159 I really did not like Fargo. So many movies where I think 'i know people are fuckwads, I do not need to be reminded of it.' Plus, I am not a fan of how it portrays ordinary folks.

Posted by: Aetius451AD work phone at January 17, 2026 08:47 PM (zZu0s)

160 Ice Station Zebra. A pretty decent little thriller of its time.

Posted by: rhomboid at January 17, 2026 08:47 PM (U/Byj)

161 Charles Montagu Doughty's "Travels In Arabia Deserta" was T.E. Lawrence's bible for his adventure there. If you really want to know what living with Bedouins was like, you can find the book free at a number of places. It's kind of grimly fascinating.

Posted by: fd at January 17, 2026 08:48 PM (vFG9F)

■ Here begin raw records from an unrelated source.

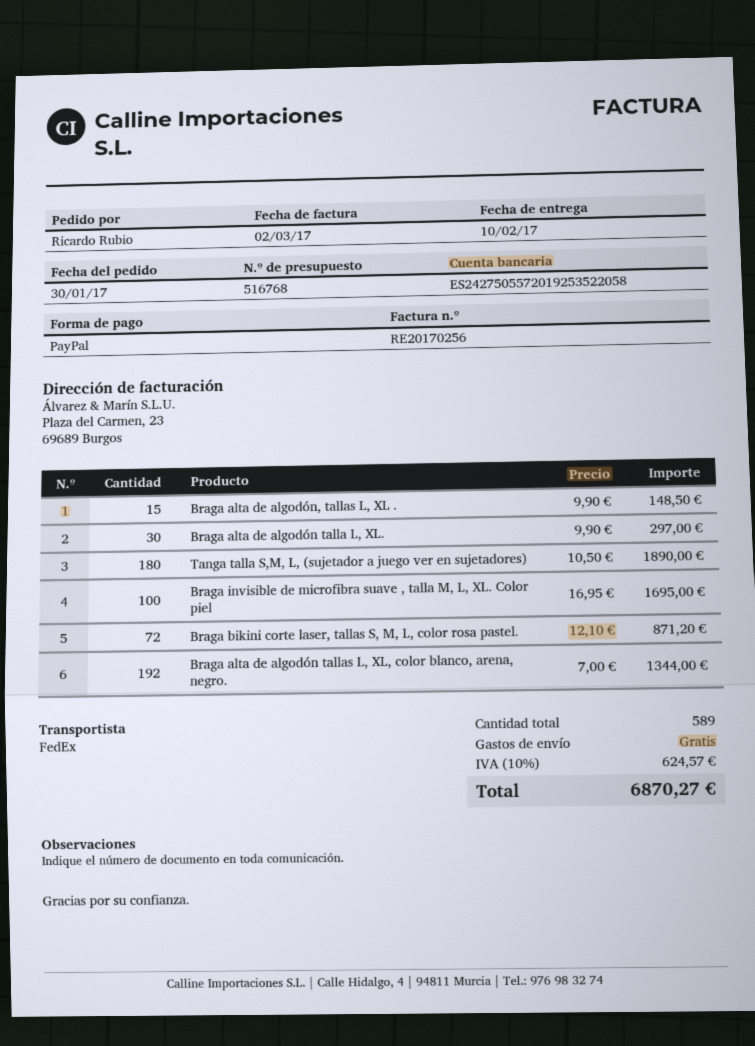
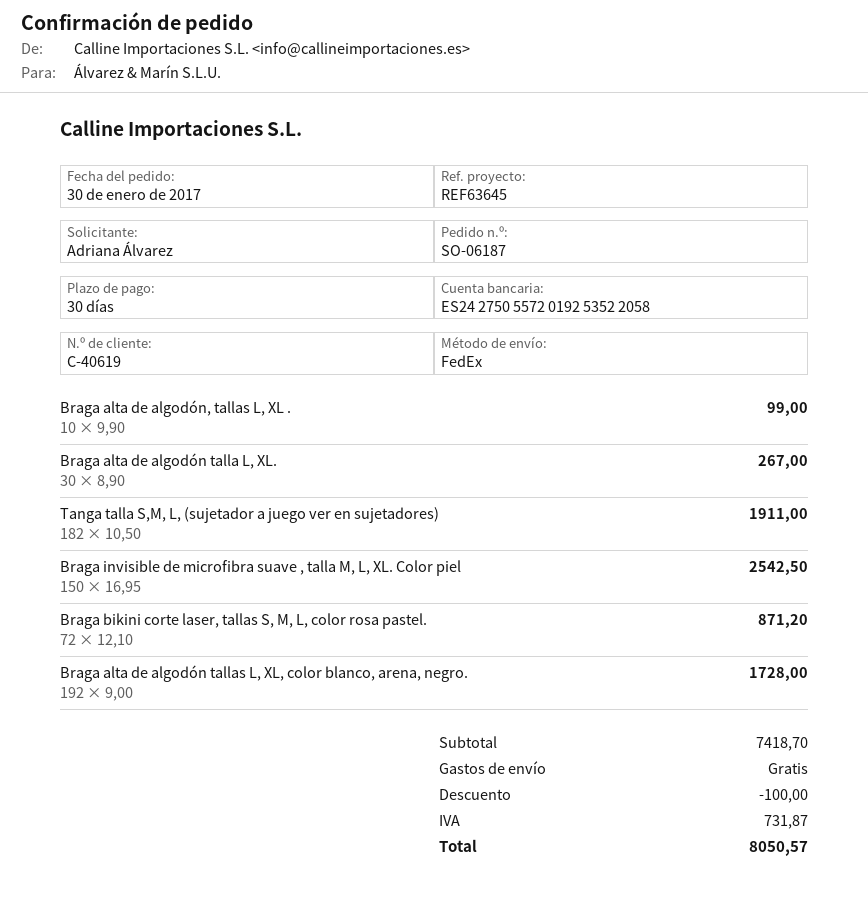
ordered by: Ricardo Rubio -> Adriana Álvarez
Braga alta de algodón, tallas L, XL .: 15 x 9.90 = 148.50 -> 10 x 9.90 = 99.00
Braga alta de algodón talla L, XL.: 30 x 9.90 = 297.00 -> 30 x 8.90 = 267.00
Tanga talla S,M, L, (sujetador a juego ver en sujetadores): 180 x 10.50 = 1890.00 -> 182 x 10.50 = 1911.00
Braga invisible de microfibra suave , talla M, L, XL. Color piel: 100 x 16.95 = 1695.00 -> 150 x 16.95 = 2542.50
Braga alta de algodón tallas L, XL, color blanco, arena, negro.: 192 x 7.00 = 1344.00 -> 192 x 9.00 = 1728.00
discount: none -> 100.00
tax: 624.57 -> 731.87
total: 6870.27 -> 8050.57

162 Yes they can...and Josh Allen did singlehandedly lose the game today. He will never win the big game. Lamar Jackson now has company in the AFC.
Posted by: Nova Local at January 17, 2026 08:45 PM (tOcjL)

I didn't watch the game.

I'd still rather have Josh Allen than any other player in the league.

Posted by: BurtTC at January 17, 2026 08:48 PM (x3JSa)

163 156 Allen is a hell of a quarterback . He had little help from his receivers , who aren't that good
Posted by: Smell the Glove and at January 17, 2026 08:46 PM (PTsqM)

When he tries to be Superman, he loses. The 1st half ending showed Josh in all his glory today.

Posted by: Nova Local at January 17, 2026 08:48 PM (tOcjL)

164 Much like the Longest Day, didnt slurge on the violence to get its point across

Posted by: Miguel cervantes at January 17, 2026 08:48 PM (bXbFr)

165 141 moviegique, what is a classic movie theater in LA that shows these epics? I've thought about going up to see Lawrence when it plays.

---

I'll go you one better: revivalhub.com

Today you could have seen "The Greatest Story Ever Told," "Castle in the Sky," the LOTR movies, "The Phantom Menace," "The Rocketeer," "Brazil," "42nd Street"--

And they're all gonna be better than the movies in the theater. Maybe even "The Phantom Menace".

Posted by: moviegique (buy my books) at January 17, 2026 08:48 PM (asXVI)

166 Bronson, Fonda, Shaw with the blonde hair. Battle of the Bulge had plenty of acting talent. But that was it. Assume they had a tiny budget.

Posted by: rhomboid at January 17, 2026 08:49 PM (U/Byj)

167 162 Yes they can...and Josh Allen did singlehandedly lose the game today. He will never win the big game. Lamar Jackson now has company in the AFC.
Posted by: Nova Local at January 17, 2026 08:45 PM (tOcjL)

I didn't watch the game.

I'd still rather have Josh Allen than any other player in the league.
Posted by: BurtTC at January 17, 2026 08:48 PM (x3JSa)

Nah, I'd take a healthy Mahomes. Josh Allen can't beat him. Even when he's had the better team almost every time.

Posted by: Nova Local at January 17, 2026 08:49 PM (tOcjL)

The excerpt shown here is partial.